» **ACTIVITY**: Write the records out again, unchanged.

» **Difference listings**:
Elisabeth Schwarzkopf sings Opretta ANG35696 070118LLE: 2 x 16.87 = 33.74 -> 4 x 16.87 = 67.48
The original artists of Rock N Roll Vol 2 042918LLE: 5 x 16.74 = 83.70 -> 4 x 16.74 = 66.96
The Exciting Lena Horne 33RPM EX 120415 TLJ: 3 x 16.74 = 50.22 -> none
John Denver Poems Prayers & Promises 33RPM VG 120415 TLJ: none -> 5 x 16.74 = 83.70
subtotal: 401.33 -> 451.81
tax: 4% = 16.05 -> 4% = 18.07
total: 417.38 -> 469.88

» **ANSWER SPACE**:
Elisabeth Schwarzkopf sings Opretta ANG35696 070118LLE: 2 x 16.87 = 33.74 -> 4 x 16.87 = 67.48
The original artists of Rock N Roll Vol 2 042918LLE: 5 x 16.74 = 83.70 -> 4 x 16.74 = 66.96
The Exciting Lena Horne 33RPM EX 120415 TLJ: 3 x 16.74 = 50.22 -> none
John Denver Poems Prayers & Promises 33RPM VG 120415 TLJ: none -> 5 x 16.74 = 83.70
subtotal: 401.33 -> 451.81
tax: 4% = 16.05 -> 4% = 18.07
total: 417.38 -> 469.88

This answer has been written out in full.